The bad news is that the cyclical scrap market is in a down cycle again. The good news is that there are many strategies to help you survive.

By Kristina Rundquist

Kristina Rundquist is an associate editor of Scrap.

If no news is good news, then things are bad indeed for commodity markets worldwide. For there has been a lot of news lately—about Asia, South America, Russia, and beyond—and most of it has been bad.

Scrap processors have been acutely feeling the effects of the world’s financial and economic woes. The scrap industry consolidation train has come to a screeching halt, with some of the major consolidators in dire straits. Public scrap corporations have reported losses. And many privately held companies have been struggling to make sales and meet payrolls.

Bad market conditions are nothing new to the scrap industry, of course. The business has always been cyclical. “Bad markets are every bit a part of the business as good markets,” notes Marty Davis, president of Midland Davis Corp. (Moline, Ill.). “In fact, we probably have more bad than good. So anyone in the industry should know bad markets are going to come. If you’ve been caught off guard, either you haven’t been in the business very long or you were deluded because the markets had been so good for so long.”
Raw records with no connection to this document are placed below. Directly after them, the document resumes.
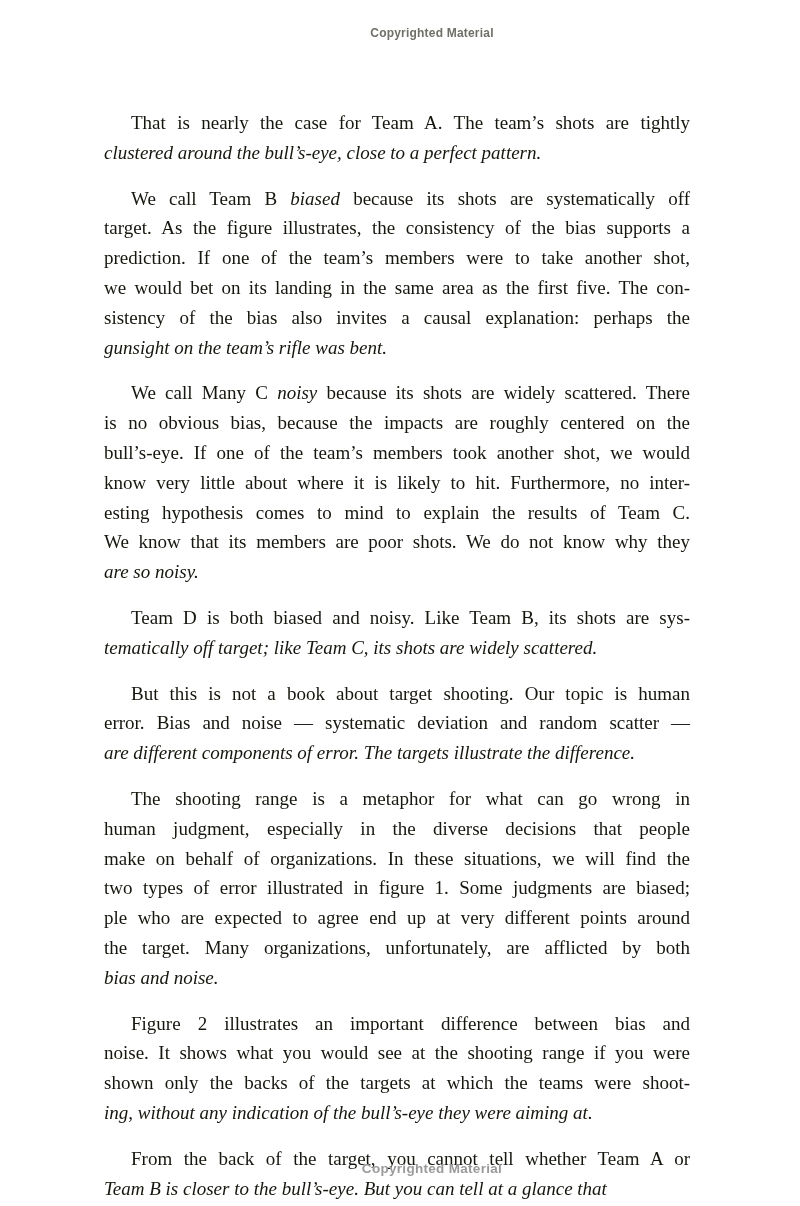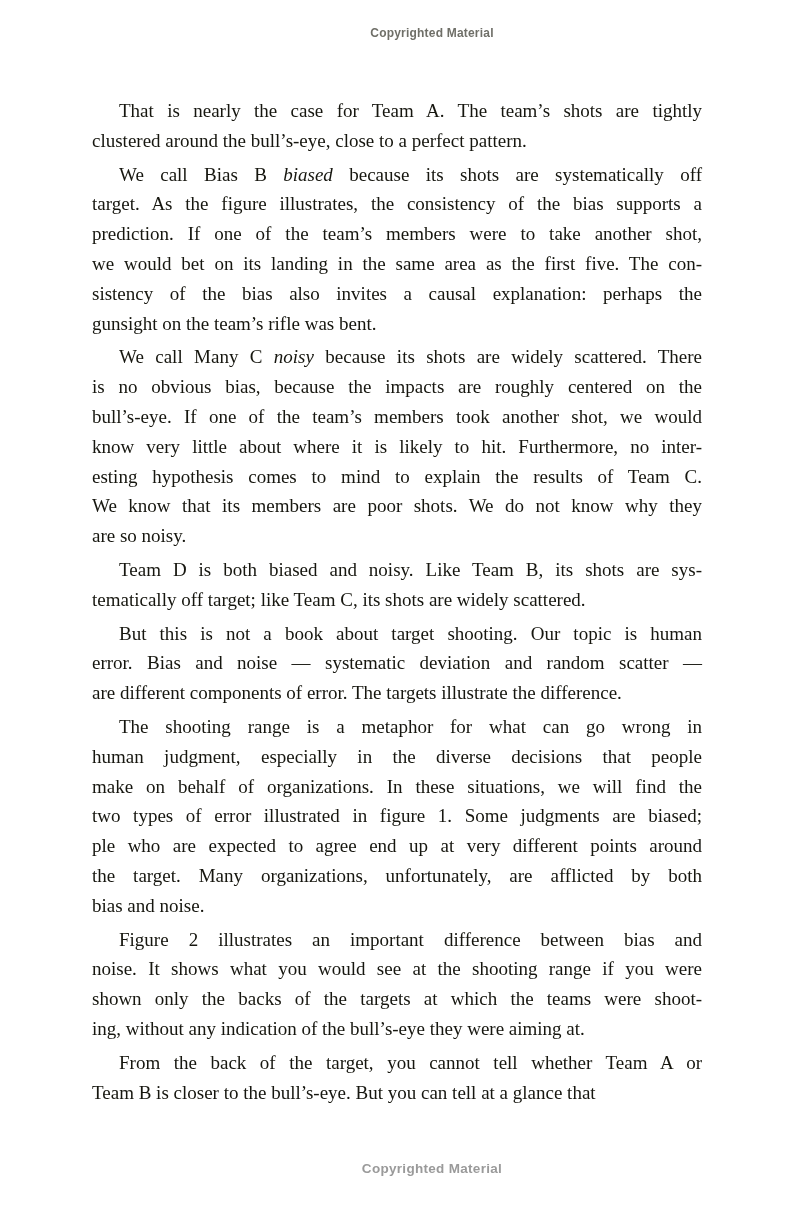"That is nearly the case" .para { margin: 4px -> 16px }
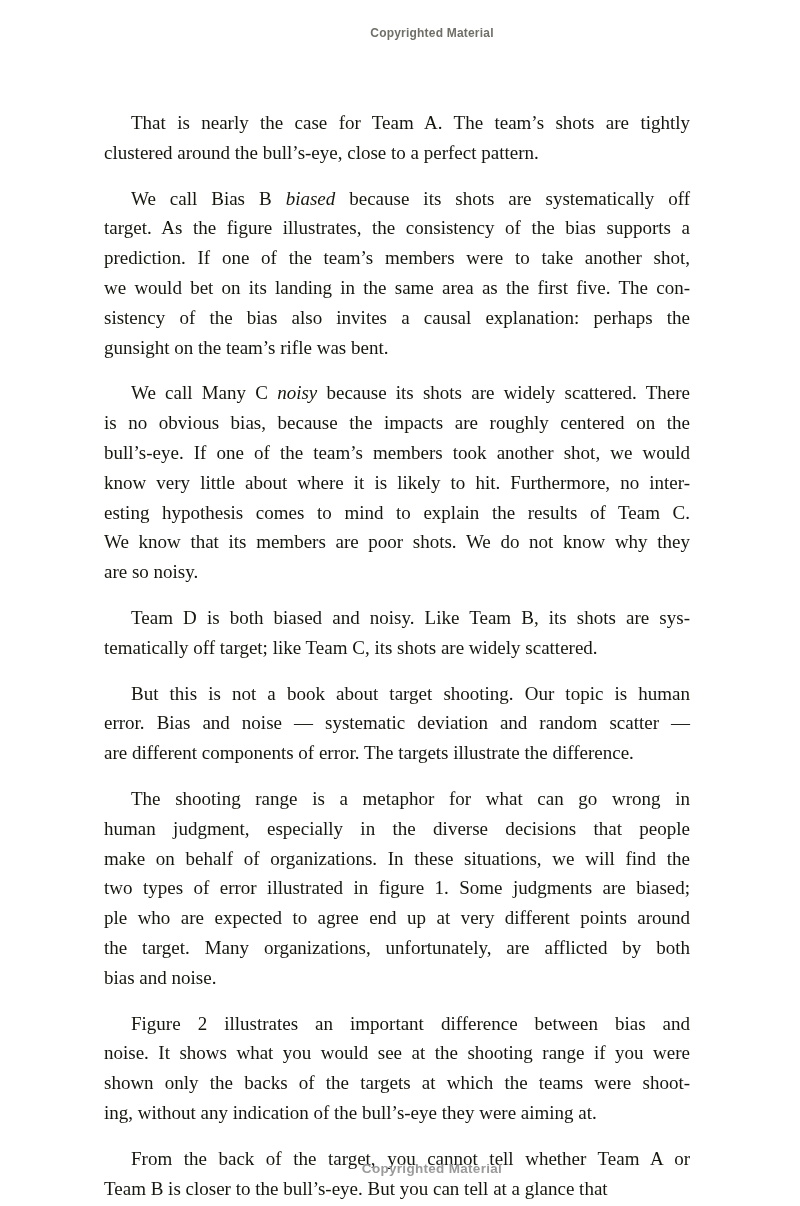"clustered around the bull’s-eye, close" .line.last { font-style: none -> italic }
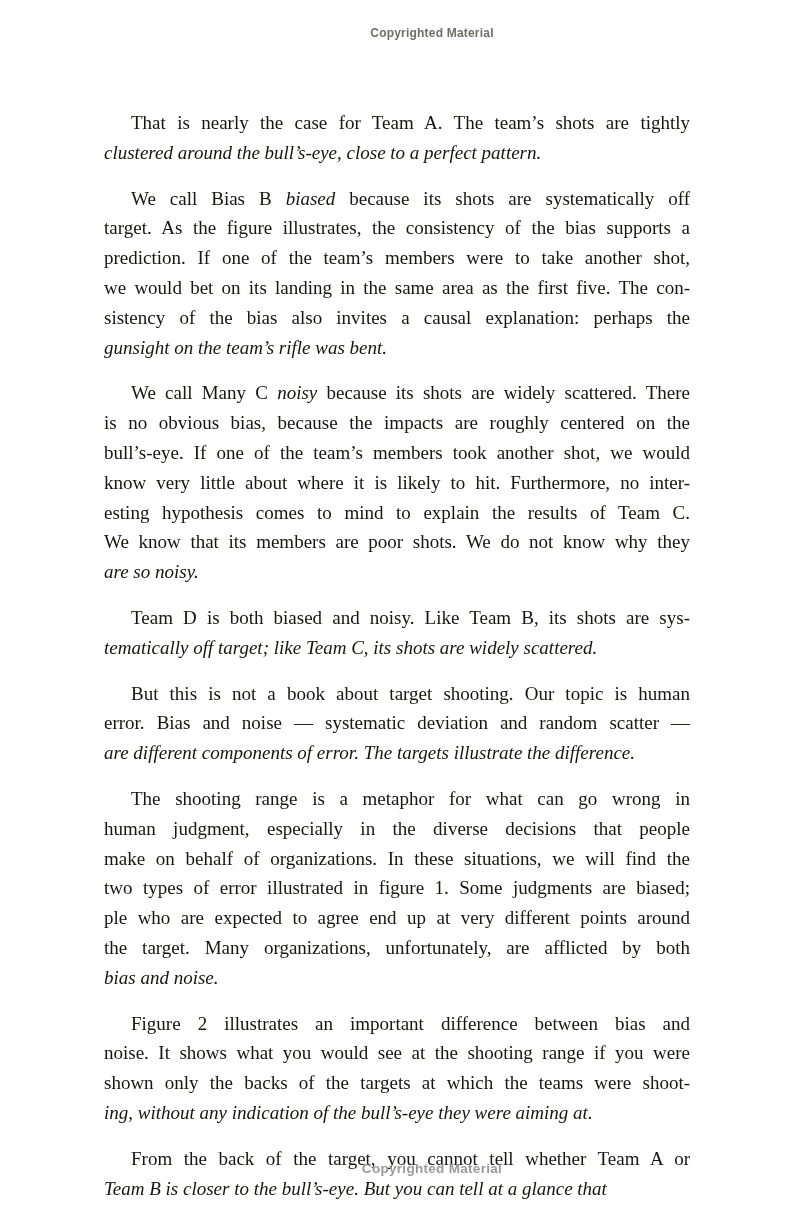"We call Bias B" span { text: Bias -> Team }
The difference this time around, even for scrap veterans, is that “these markets have been particularly severe,” admits Davis. “Every commodity has been weak and difficult to place.” Even during some of the bad markets of the early 1980s, he says, “we could always sell 3-foot plate as No. 1 heavy-melt. But this time we can’t do it. We couldn’t sell it for a lower grade, even if we wanted to—there just aren’t any homes.”

In a nutshell, asserts Ray Petermeyer, vice president of E-Z Recycling Co. (Portland, Ore.), “these are the worst times we’ve had in 25 years.”

When the going gets tough, however, the tough find ways to survive. The means may vary, but the end is the same: Stay in business. Here’s how some scrap companies are coping.

The Benefits of Belt-Tightening

In difficult times, the first thing to go is discretionary spending. Travel to conventions and seminars goes out the window along with company picnics and similar events. In other words, you forego perks to improve the bottom line. Notes Doug Kramer, vice president of Kramer Metals (Los Angeles), “Discretionary spending just isn’t an option now. There’s no room for luxury.”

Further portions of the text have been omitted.